What is needed is a verbatim copy of the data, minus the pictures.

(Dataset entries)
=== Begin Enclosure ===

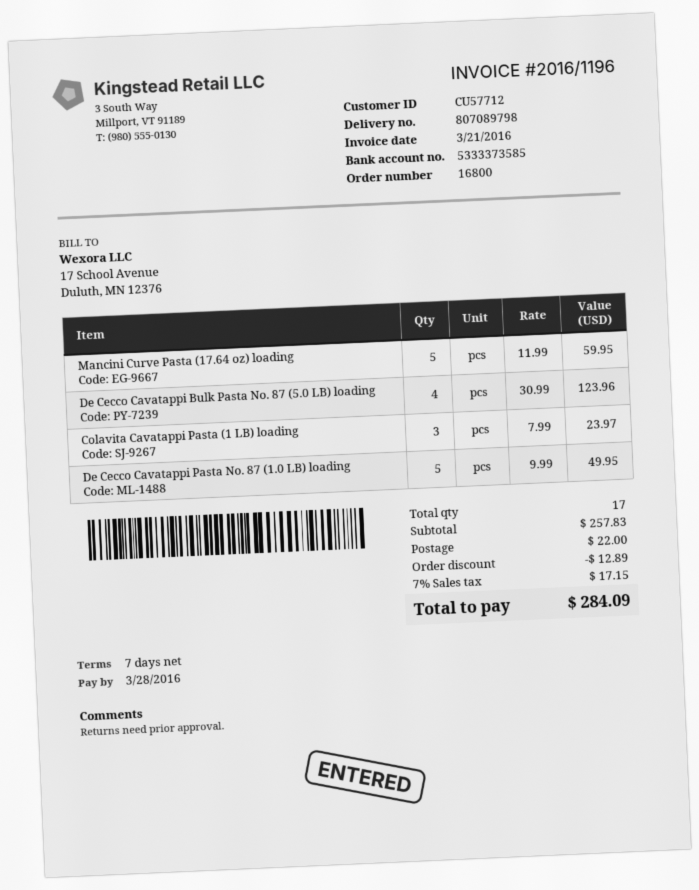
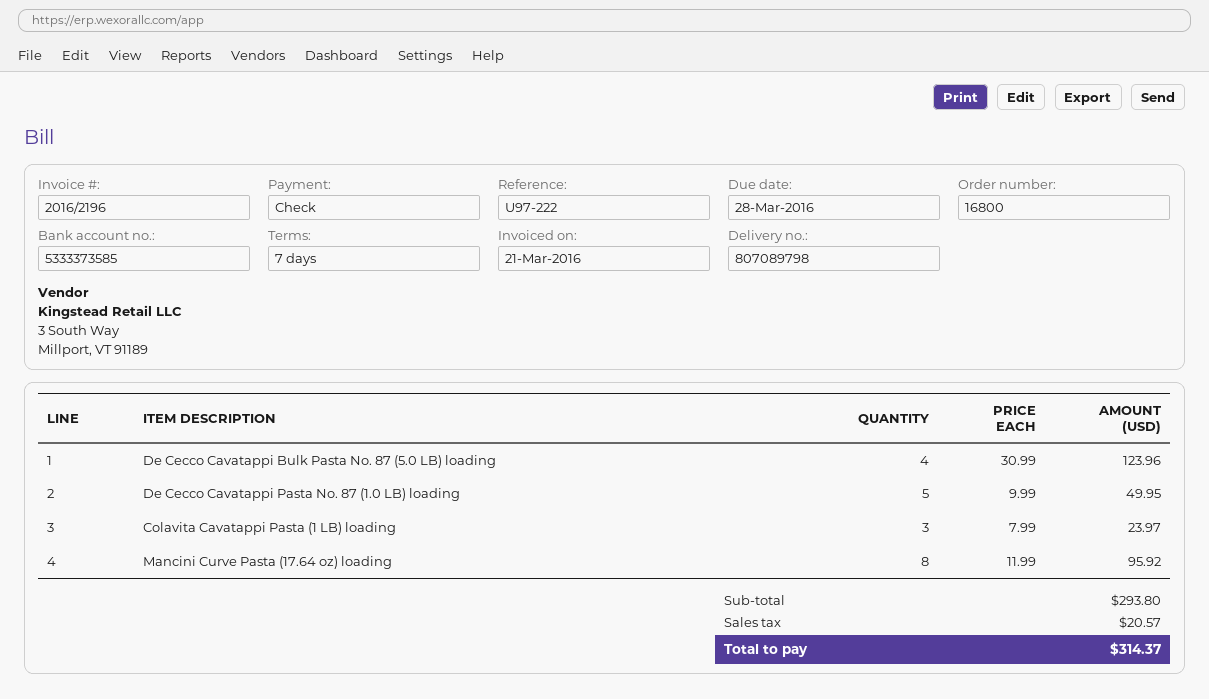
invoice number: 2016/1196 -> 2016/2196
Mancini Curve Pasta (17.64 oz) loading: 5 x 11.99 = 59.95 -> 8 x 11.99 = 95.92
subtotal: 257.83 -> 293.80
discount: 12.89 -> none
shipping: 22.00 -> none
tax: 17.15 -> 20.57
total: 284.09 -> 314.37

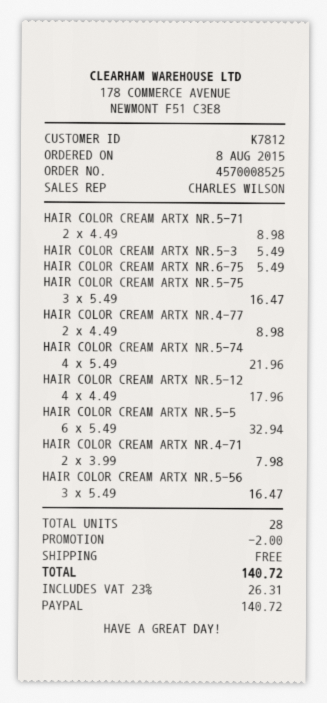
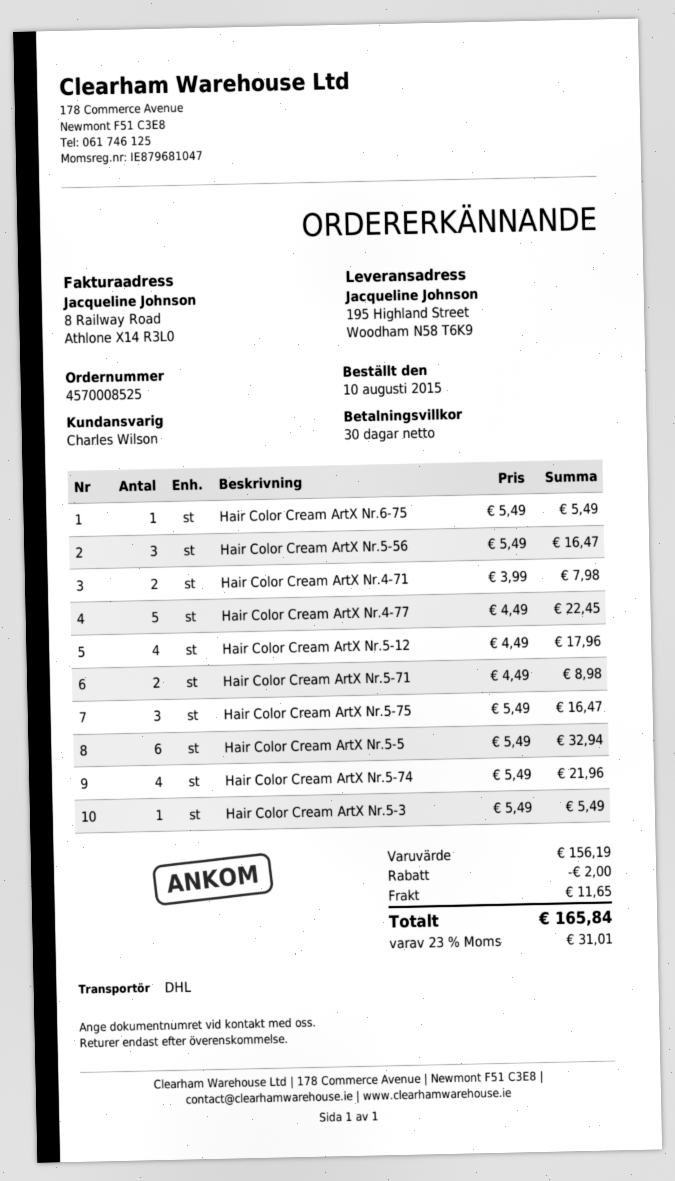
order date: 2015-08-08 -> 2015-08-10
HAIR COLOR CREAM ARTX NR.4-77: 2 x 4.49 = 8.98 -> 5 x 4.49 = 22.45
shipping: 0.00 -> 11.65
tax: 23% = 26.31 -> 23% = 31.01
total: 140.72 -> 165.84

=== End Enclosure ===

- **Answer box**:
invoice number: 2016/1196 -> 2016/2196
Mancini Curve Pasta (17.64 oz) loading: 5 x 11.99 = 59.95 -> 8 x 11.99 = 95.92
subtotal: 257.83 -> 293.80
discount: 12.89 -> none
shipping: 22.00 -> none
tax: 17.15 -> 20.57
total: 284.09 -> 314.37

order date: 2015-08-08 -> 2015-08-10
HAIR COLOR CREAM ARTX NR.4-77: 2 x 4.49 = 8.98 -> 5 x 4.49 = 22.45
shipping: 0.00 -> 11.65
tax: 23% = 26.31 -> 23% = 31.01
total: 140.72 -> 165.84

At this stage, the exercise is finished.